Khem, mi anfitrión jamaiquino en Brooklyn, me da las direcciones para el mercado más cercano.
-It’s a bunch of hispanic cats, you’ll be comfortable there –hace una breve pausa, consciente de que acaba de hacer un perfil racial –But don’t buy any meat! Only if it’s pre-packaged.
Al final de la larga calle de brownstones, caigo en la avenida principal. Un chulo vestido con terciopelo rojo atigrado y un sombrero de copa con el mismo patrón, le entrega un cetro con mango de cristal púrpura a un gordo con franela gris, un mono Adidas y gafas oscuras. El chulo se pone unos guantes negros, el gordo se estira la franela sobre la panza y comienzan a desfilar juntos por la acera. Por el medio de la calle pasa un tipo flaco en bicicleta, con otro parado sobre el eje de la rueda trasera. Ambos sin camisa a pesar del frío. Sus rostros evidencian un hambre alucinada.
Se activan los sensores que te avisan cuando estás en desventaja y aislado. Soy el único blanco. Comienza a oscurecer.
Pierdo las esperanzas de llegar al mercado a salvo. Saco el teléfono y de reojo ubico el super más cercano.
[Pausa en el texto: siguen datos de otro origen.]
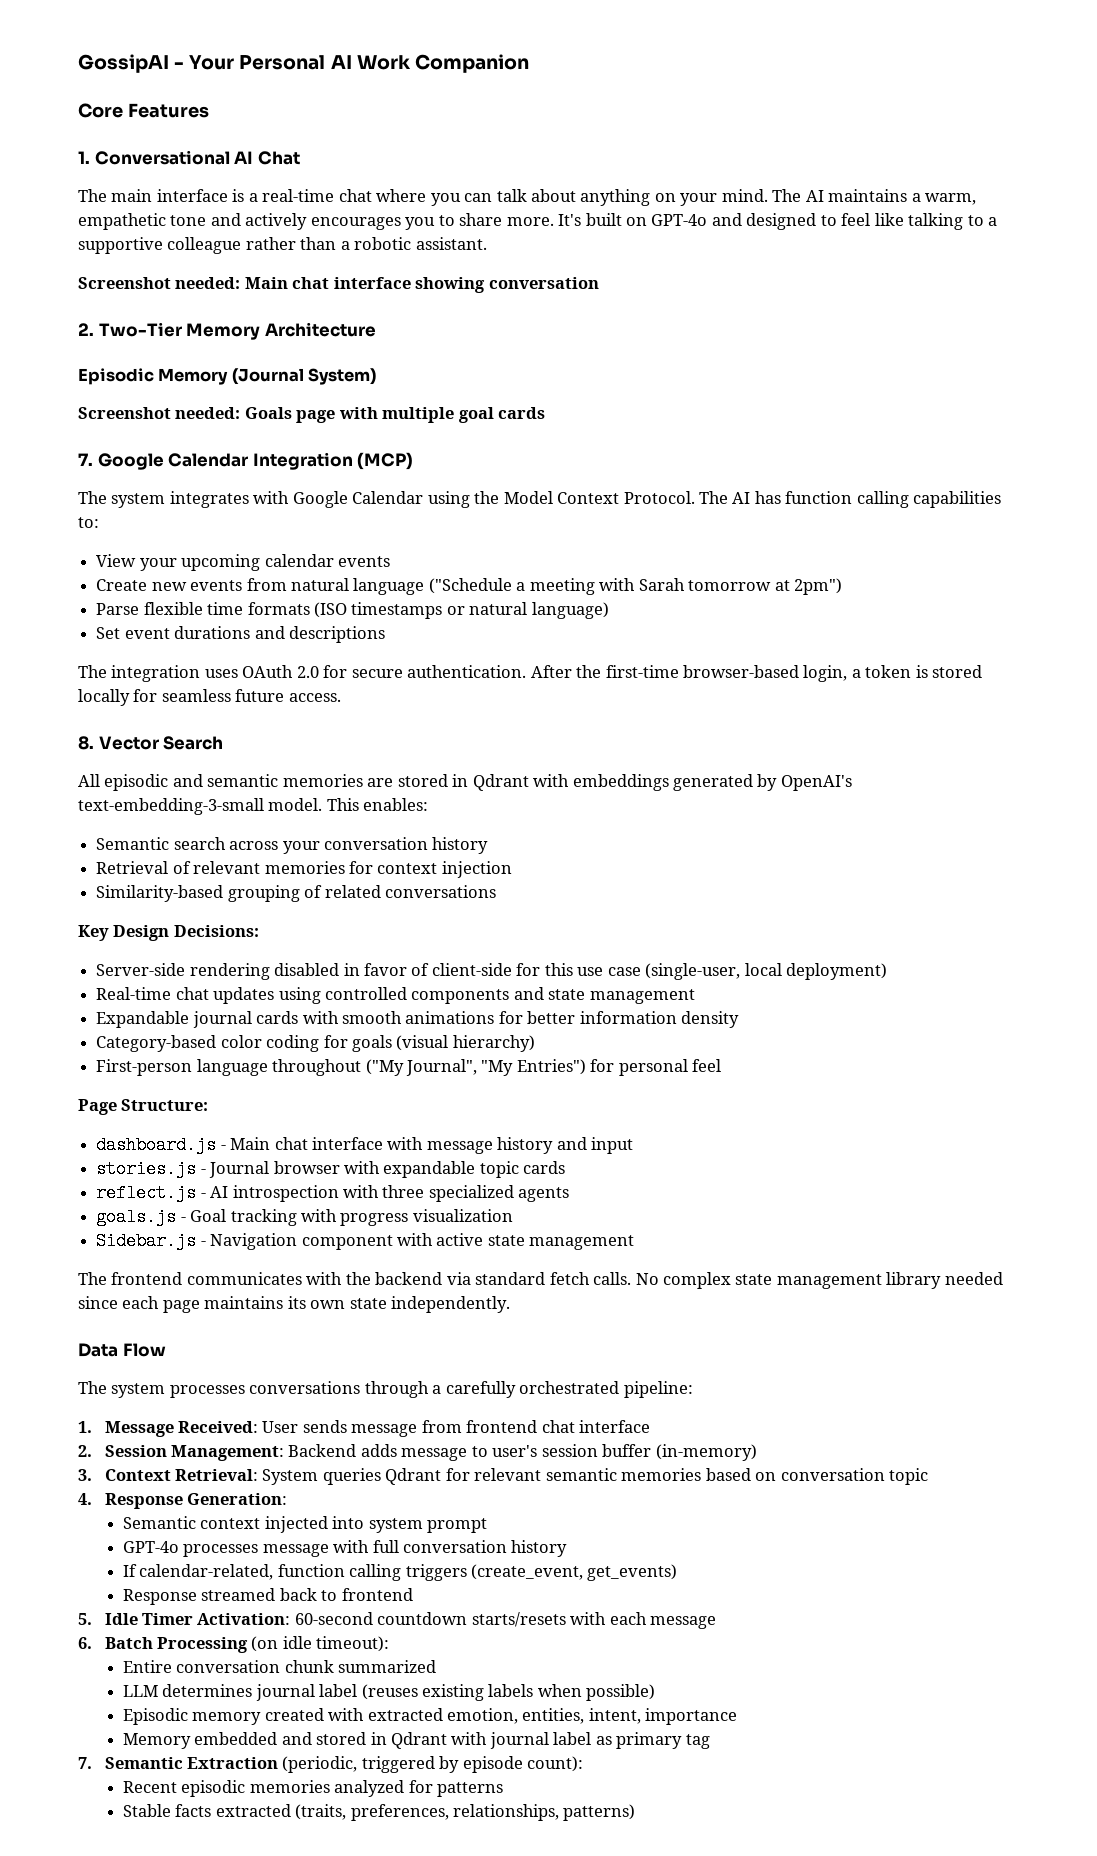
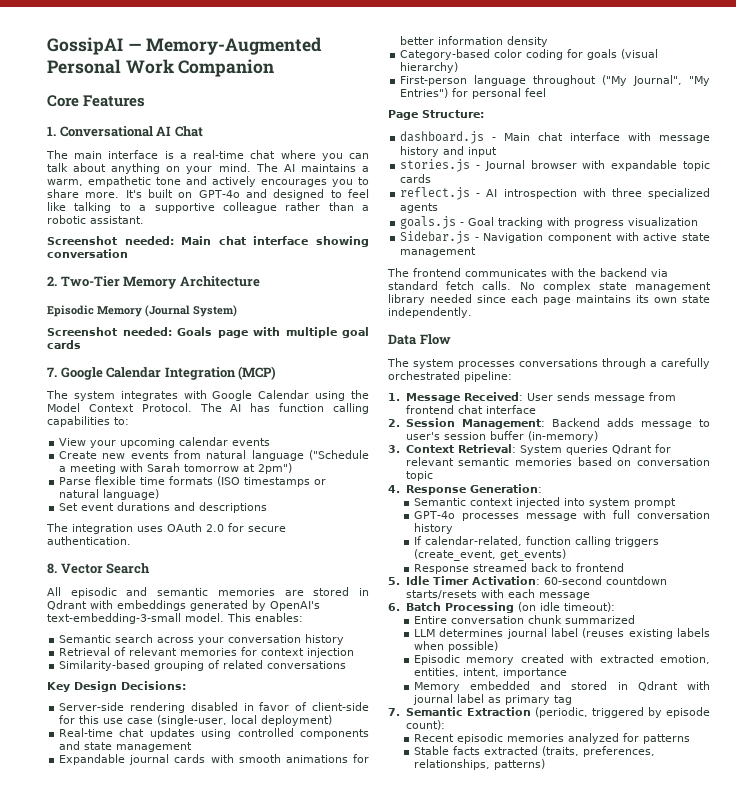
- GossipAI - Your Personal AI Work Companion
+ GossipAI — Memory-Augmented Personal Work Companion
- After the first-time browser-based login, a token is stored locally for seamless future access.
En eso, un tipo en silla de ruedas me detecta, me sorprende, me llama «mister» con toda la autoridad que le dan sus años.
–Help me out –ruega, concede.
Bed-Stuy fue la barriada más grande de NY. Es más denso, grande y rudo que Harlem. Pero desde hace un tiempo, la rata de asesinatos ha bajado hasta el promedio. De una de las calles que desembocan en Atlantic Avenue, aparece una flaca rubia trotando con su perro. Del otro lado de la acera, un par de hipsters destacan tanto como yo.
En el Fulton park hay un predicador, un mercado de granjeros, unos negros milenarios jugando ajedrez. Bed-Stuy es otro ejemplo de cómo se recupera un lugar totalmente perdido. Me encanta, y a ti también te encantaría.